**What needs to be done:** Within the data below, state how many lines contain the string "discount". Provide the number only.

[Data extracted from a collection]

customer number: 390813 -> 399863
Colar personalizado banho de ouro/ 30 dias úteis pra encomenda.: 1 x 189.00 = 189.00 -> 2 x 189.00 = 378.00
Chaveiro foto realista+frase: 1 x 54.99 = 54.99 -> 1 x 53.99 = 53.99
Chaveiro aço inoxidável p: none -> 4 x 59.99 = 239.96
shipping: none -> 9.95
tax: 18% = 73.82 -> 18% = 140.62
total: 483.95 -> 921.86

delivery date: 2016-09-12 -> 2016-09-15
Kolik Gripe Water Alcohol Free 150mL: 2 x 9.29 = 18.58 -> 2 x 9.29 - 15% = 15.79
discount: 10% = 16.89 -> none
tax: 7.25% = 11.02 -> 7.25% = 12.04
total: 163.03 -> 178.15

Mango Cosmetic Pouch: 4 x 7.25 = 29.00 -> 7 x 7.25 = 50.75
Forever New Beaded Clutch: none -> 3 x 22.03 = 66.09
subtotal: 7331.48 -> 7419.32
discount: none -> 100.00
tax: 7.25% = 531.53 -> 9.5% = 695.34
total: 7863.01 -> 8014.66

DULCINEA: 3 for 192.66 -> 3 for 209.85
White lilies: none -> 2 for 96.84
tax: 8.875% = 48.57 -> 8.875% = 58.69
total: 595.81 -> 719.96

**Solution for this problem:** 2